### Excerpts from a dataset

== Segment start ==

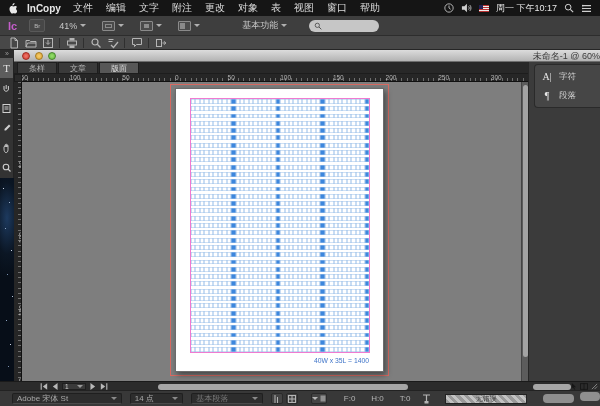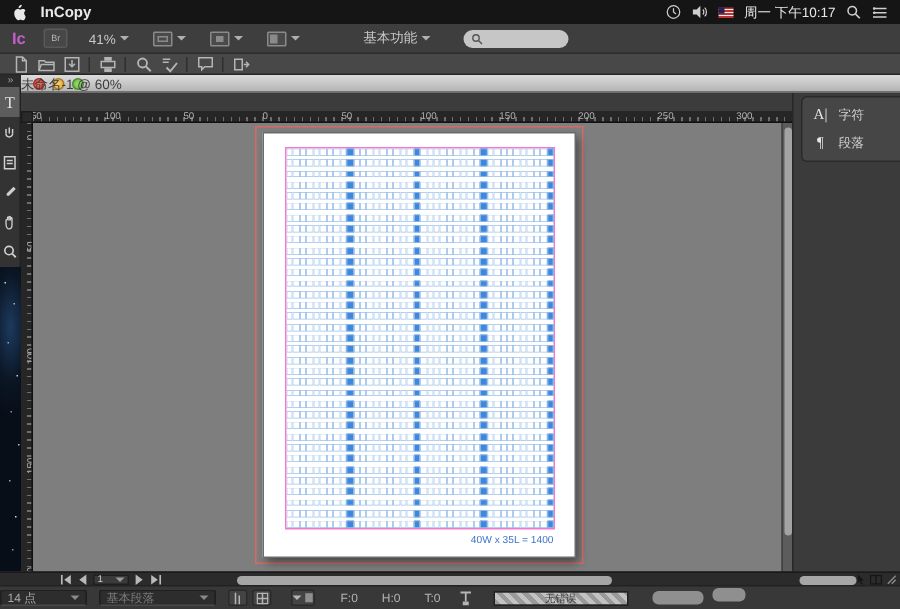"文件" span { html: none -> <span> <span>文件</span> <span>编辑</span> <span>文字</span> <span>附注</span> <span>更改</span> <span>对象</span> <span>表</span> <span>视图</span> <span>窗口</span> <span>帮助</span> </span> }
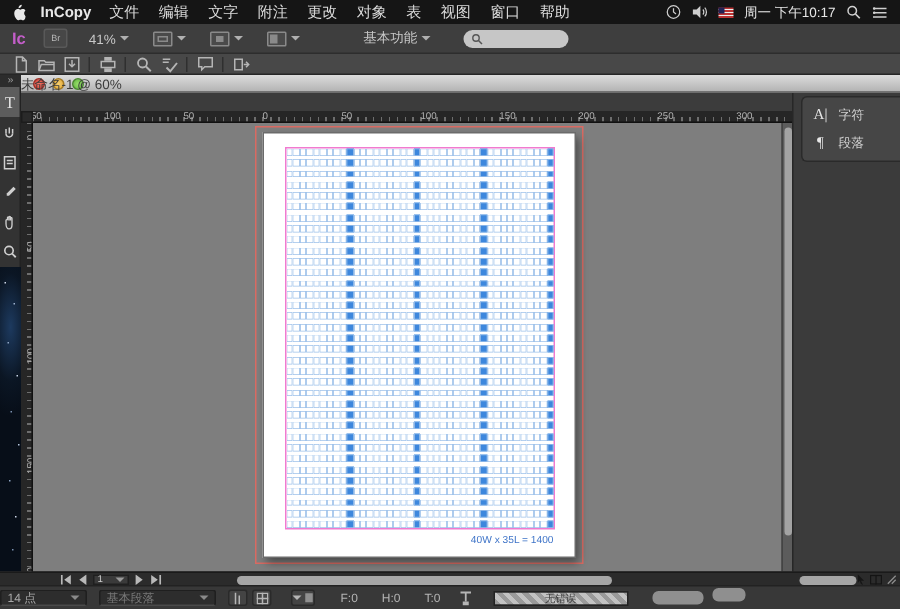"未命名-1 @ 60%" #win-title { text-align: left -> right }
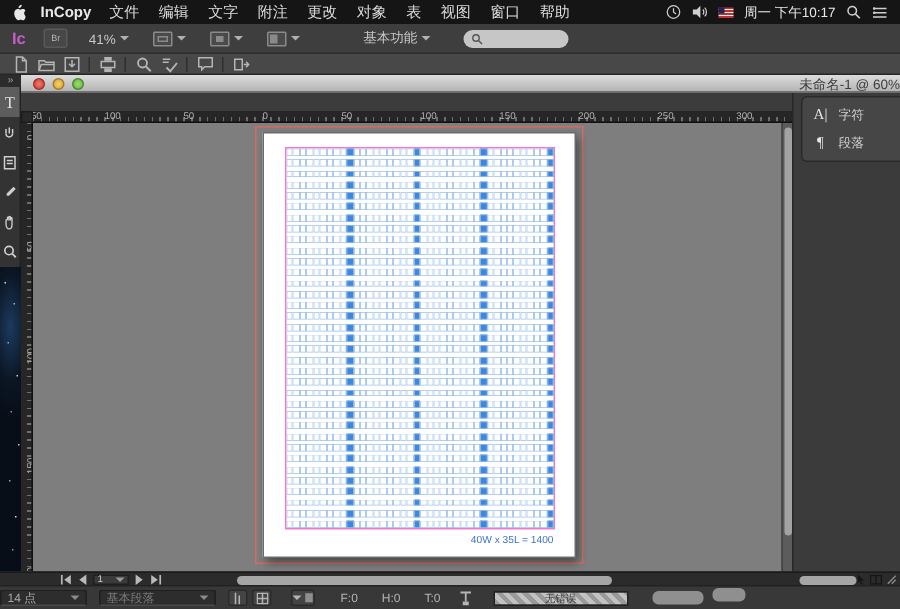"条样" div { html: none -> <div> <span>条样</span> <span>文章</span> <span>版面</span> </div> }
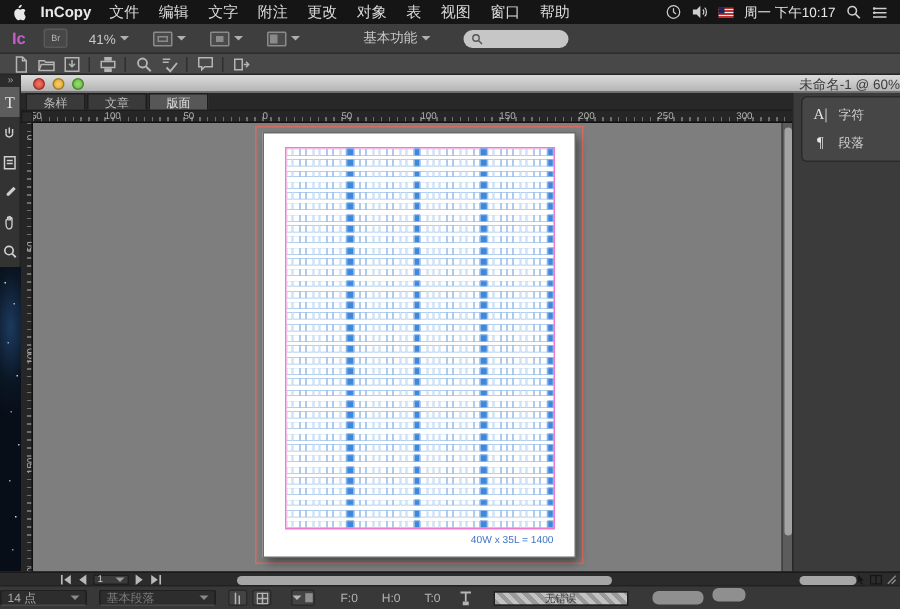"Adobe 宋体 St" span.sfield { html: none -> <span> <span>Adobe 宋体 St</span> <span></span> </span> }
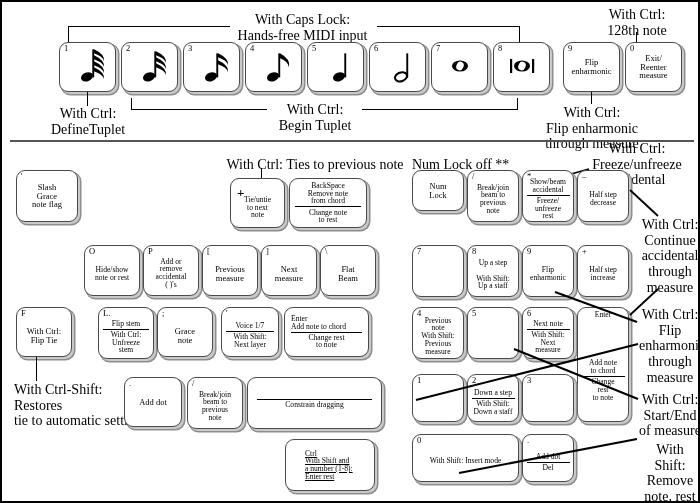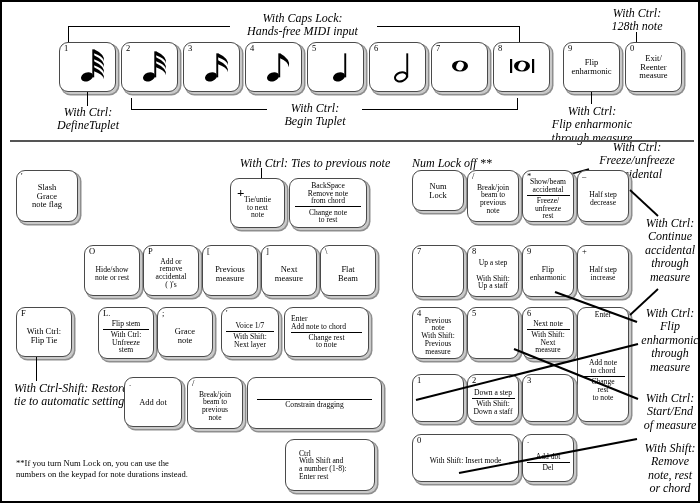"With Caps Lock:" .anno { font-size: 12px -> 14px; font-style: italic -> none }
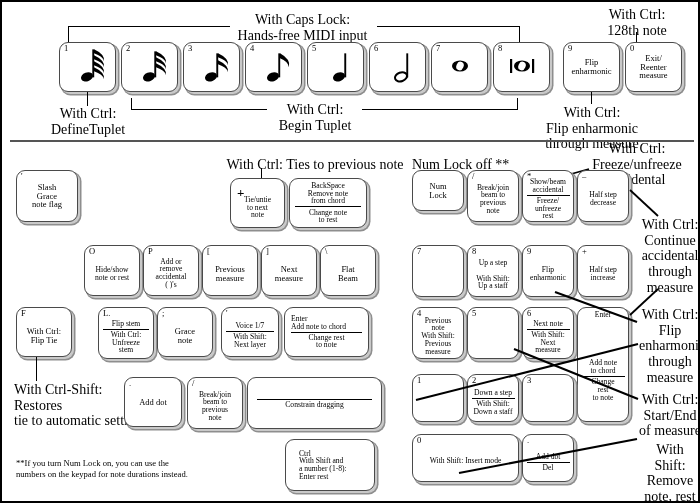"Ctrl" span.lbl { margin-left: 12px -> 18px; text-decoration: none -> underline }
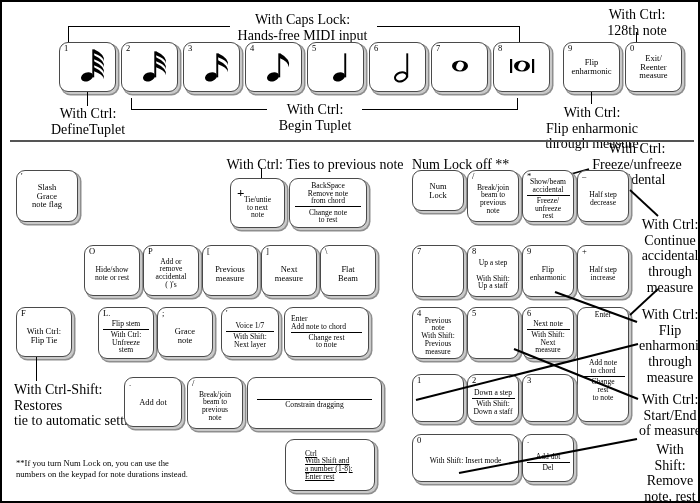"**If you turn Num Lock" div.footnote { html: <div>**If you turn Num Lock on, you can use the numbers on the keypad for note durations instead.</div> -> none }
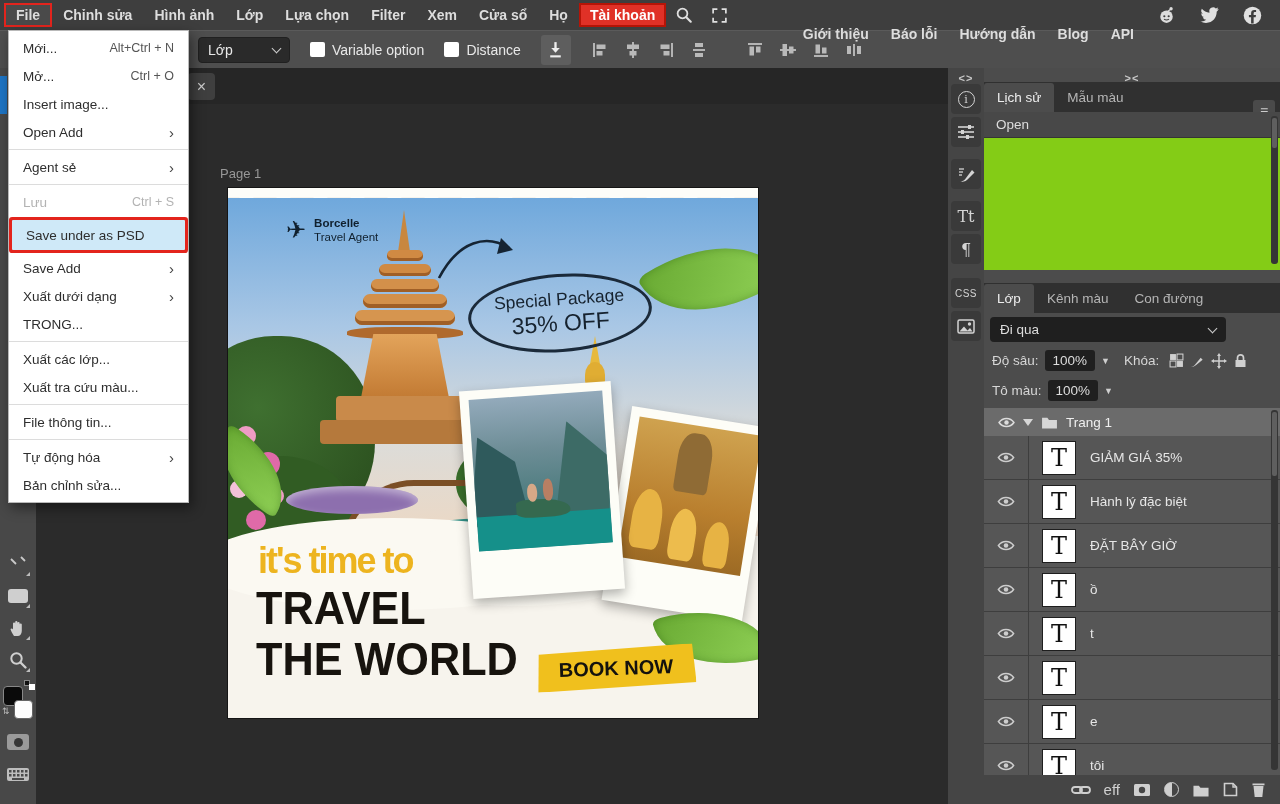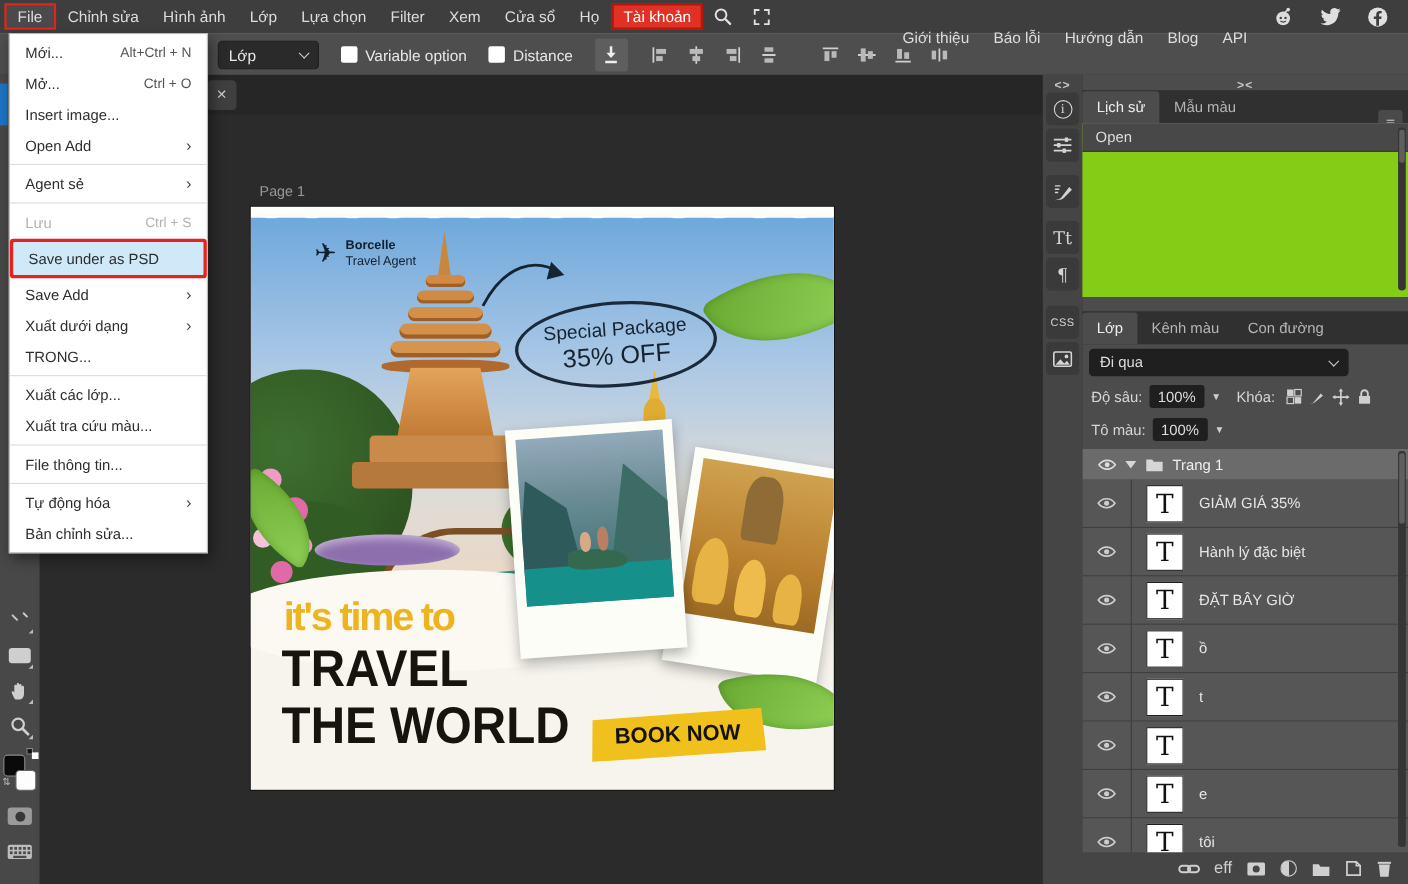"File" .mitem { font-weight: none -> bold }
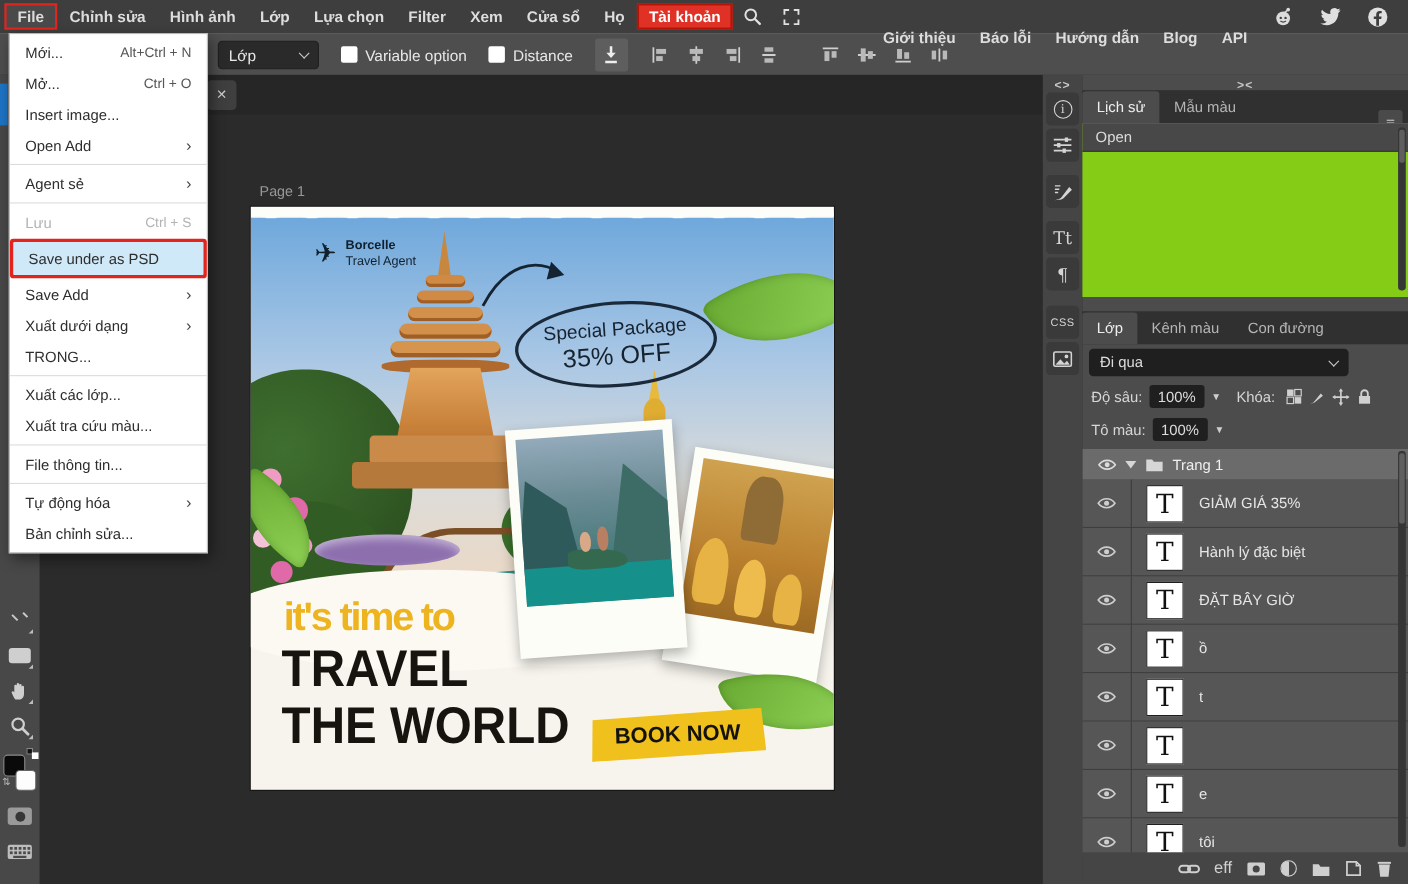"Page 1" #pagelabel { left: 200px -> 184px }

== Segment end ==

### Goal of the exercise
When you reach the line with "html: <div>**If you" in the entries above, start copying, and go on word for word to the last line; skip any picture.

### Solution below
"**If you turn Num Lock" div.footnote { html: <div>**If you turn Num Lock on, you can use the numbers on the keypad for note durations instead.</div> -> none }
"File" .mitem { font-weight: none -> bold }
"Page 1" #pagelabel { left: 200px -> 184px }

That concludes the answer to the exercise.